● **Exercise brief**
Exact reproduction required: the lines below from the line with "або Двоноги. Звідки</div>" to the line with "</body></html>", both ends included, and no others.

________________

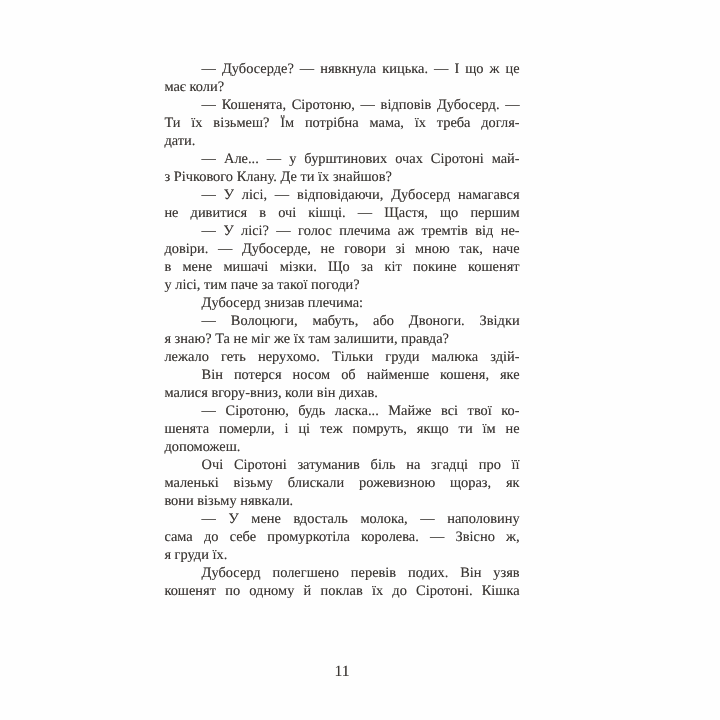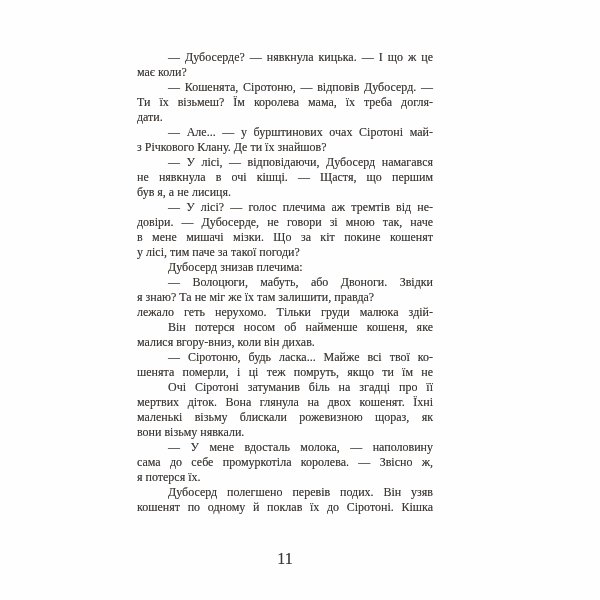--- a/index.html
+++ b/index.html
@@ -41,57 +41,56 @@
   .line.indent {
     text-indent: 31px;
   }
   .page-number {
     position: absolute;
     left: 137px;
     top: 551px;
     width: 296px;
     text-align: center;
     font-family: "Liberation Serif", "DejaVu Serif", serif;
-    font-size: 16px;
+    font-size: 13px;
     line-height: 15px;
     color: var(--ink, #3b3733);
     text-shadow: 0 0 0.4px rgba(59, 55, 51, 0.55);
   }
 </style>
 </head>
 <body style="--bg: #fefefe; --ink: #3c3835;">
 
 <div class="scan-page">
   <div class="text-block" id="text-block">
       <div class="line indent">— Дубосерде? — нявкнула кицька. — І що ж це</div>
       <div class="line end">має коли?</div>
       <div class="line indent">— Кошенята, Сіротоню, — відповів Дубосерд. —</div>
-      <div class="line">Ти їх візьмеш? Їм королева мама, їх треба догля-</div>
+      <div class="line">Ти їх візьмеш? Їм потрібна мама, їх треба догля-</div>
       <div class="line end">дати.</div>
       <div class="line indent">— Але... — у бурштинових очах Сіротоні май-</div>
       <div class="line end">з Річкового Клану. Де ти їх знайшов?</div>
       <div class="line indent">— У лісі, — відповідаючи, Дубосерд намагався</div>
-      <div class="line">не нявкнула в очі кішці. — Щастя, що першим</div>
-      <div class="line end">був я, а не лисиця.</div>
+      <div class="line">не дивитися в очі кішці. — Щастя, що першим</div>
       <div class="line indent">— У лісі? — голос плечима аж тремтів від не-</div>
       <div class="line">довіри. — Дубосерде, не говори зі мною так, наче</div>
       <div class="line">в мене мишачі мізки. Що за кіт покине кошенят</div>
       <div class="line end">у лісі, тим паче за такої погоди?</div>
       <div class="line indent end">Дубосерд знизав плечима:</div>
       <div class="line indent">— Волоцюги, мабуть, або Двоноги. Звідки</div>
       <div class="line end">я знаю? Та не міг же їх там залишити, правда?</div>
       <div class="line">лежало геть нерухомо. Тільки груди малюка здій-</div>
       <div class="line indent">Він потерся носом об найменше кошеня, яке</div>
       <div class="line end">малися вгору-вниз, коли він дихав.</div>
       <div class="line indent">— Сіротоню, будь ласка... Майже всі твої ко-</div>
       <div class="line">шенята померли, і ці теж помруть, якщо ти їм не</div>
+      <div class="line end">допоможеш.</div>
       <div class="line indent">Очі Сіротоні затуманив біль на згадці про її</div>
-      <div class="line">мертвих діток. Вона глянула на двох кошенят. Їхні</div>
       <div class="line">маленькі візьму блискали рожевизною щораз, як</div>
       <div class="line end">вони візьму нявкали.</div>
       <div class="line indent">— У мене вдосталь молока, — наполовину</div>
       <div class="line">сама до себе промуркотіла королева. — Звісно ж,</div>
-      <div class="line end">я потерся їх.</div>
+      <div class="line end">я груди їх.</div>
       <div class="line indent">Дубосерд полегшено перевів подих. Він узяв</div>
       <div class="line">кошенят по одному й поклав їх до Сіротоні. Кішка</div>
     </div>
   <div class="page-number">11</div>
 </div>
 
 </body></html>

________________

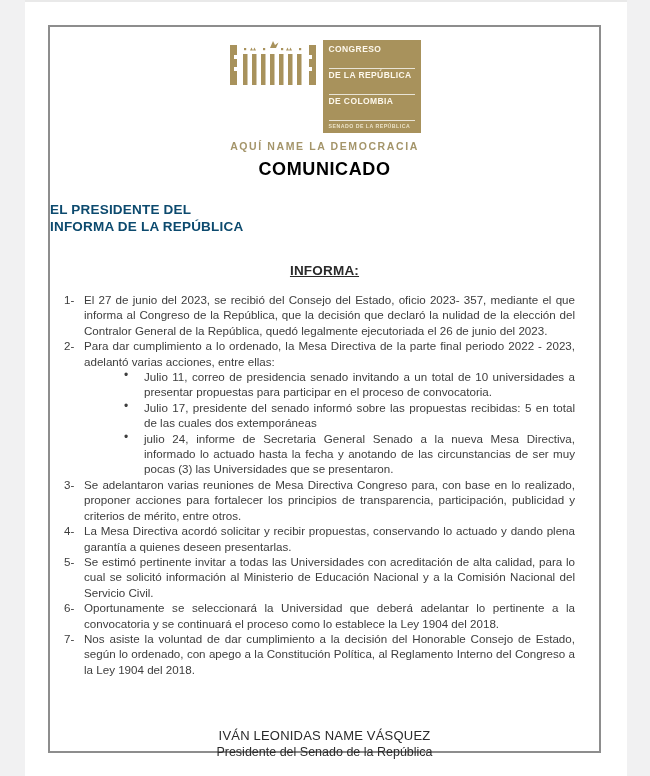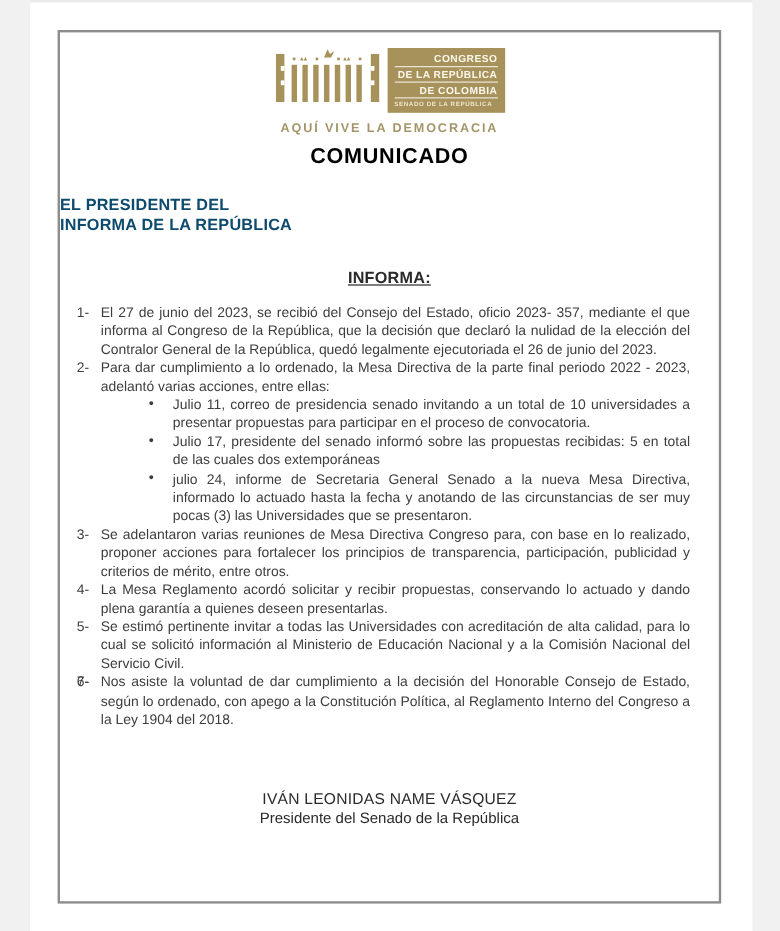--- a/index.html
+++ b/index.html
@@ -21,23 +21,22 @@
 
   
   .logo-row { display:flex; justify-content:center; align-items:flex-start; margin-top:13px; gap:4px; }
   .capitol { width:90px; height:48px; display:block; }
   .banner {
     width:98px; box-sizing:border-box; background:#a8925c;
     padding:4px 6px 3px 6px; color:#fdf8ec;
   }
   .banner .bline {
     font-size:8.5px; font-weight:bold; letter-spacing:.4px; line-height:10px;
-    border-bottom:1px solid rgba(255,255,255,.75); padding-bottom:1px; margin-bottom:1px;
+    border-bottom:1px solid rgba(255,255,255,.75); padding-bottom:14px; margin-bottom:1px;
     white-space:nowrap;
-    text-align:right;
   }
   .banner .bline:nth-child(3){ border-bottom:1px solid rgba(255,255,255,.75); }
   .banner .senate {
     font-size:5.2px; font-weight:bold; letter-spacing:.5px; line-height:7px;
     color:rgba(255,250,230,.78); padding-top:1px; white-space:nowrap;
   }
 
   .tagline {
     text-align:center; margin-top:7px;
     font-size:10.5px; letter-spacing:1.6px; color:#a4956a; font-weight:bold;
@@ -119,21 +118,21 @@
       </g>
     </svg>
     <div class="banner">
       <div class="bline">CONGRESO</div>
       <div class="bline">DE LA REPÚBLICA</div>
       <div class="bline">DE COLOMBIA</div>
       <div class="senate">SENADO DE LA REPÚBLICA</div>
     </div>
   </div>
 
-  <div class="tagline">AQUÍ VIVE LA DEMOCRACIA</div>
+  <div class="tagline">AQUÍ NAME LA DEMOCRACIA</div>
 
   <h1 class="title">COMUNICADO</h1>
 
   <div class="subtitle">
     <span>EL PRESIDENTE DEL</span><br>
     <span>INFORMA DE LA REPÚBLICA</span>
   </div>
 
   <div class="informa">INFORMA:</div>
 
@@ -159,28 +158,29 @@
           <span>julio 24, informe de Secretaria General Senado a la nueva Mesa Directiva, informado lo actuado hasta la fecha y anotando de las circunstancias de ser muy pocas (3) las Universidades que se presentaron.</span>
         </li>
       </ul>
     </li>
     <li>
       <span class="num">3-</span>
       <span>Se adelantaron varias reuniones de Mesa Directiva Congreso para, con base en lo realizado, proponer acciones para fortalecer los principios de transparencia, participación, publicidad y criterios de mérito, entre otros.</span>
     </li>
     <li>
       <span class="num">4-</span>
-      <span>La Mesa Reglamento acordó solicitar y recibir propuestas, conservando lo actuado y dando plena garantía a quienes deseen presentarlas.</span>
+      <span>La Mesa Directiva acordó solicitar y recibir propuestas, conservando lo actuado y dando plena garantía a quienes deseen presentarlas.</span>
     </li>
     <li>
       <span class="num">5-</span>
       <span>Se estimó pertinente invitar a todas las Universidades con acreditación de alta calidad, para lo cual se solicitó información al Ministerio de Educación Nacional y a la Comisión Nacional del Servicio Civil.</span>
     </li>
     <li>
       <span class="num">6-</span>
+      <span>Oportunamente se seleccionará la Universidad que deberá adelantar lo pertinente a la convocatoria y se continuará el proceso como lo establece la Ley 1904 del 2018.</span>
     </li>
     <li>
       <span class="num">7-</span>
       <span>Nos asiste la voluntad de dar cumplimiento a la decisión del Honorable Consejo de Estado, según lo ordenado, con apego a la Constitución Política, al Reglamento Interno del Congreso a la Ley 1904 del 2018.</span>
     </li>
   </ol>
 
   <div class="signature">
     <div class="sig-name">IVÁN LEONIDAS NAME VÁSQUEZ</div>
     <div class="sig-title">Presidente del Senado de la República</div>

________________

● **Answer box**
       <div class="line indent">— Волоцюги, мабуть, або Двоноги. Звідки</div>
       <div class="line end">я знаю? Та не міг же їх там залишити, правда?</div>
       <div class="line">лежало геть нерухомо. Тільки груди малюка здій-</div>
       <div class="line indent">Він потерся носом об найменше кошеня, яке</div>
       <div class="line end">малися вгору-вниз, коли він дихав.</div>
       <div class="line indent">— Сіротоню, будь ласка... Майже всі твої ко-</div>
       <div class="line">шенята померли, і ці теж помруть, якщо ти їм не</div>
+      <div class="line end">допоможеш.</div>
       <div class="line indent">Очі Сіротоні затуманив біль на згадці про її</div>
-      <div class="line">мертвих діток. Вона глянула на двох кошенят. Їхні</div>
       <div class="line">маленькі візьму блискали рожевизною щораз, як</div>
       <div class="line end">вони візьму нявкали.</div>
       <div class="line indent">— У мене вдосталь молока, — наполовину</div>
       <div class="line">сама до себе промуркотіла королева. — Звісно ж,</div>
-      <div class="line end">я потерся їх.</div>
+      <div class="line end">я груди їх.</div>
       <div class="line indent">Дубосерд полегшено перевів подих. Він узяв</div>
       <div class="line">кошенят по одному й поклав їх до Сіротоні. Кішка</div>
     </div>
   <div class="page-number">11</div>
 </div>
 
 </body></html>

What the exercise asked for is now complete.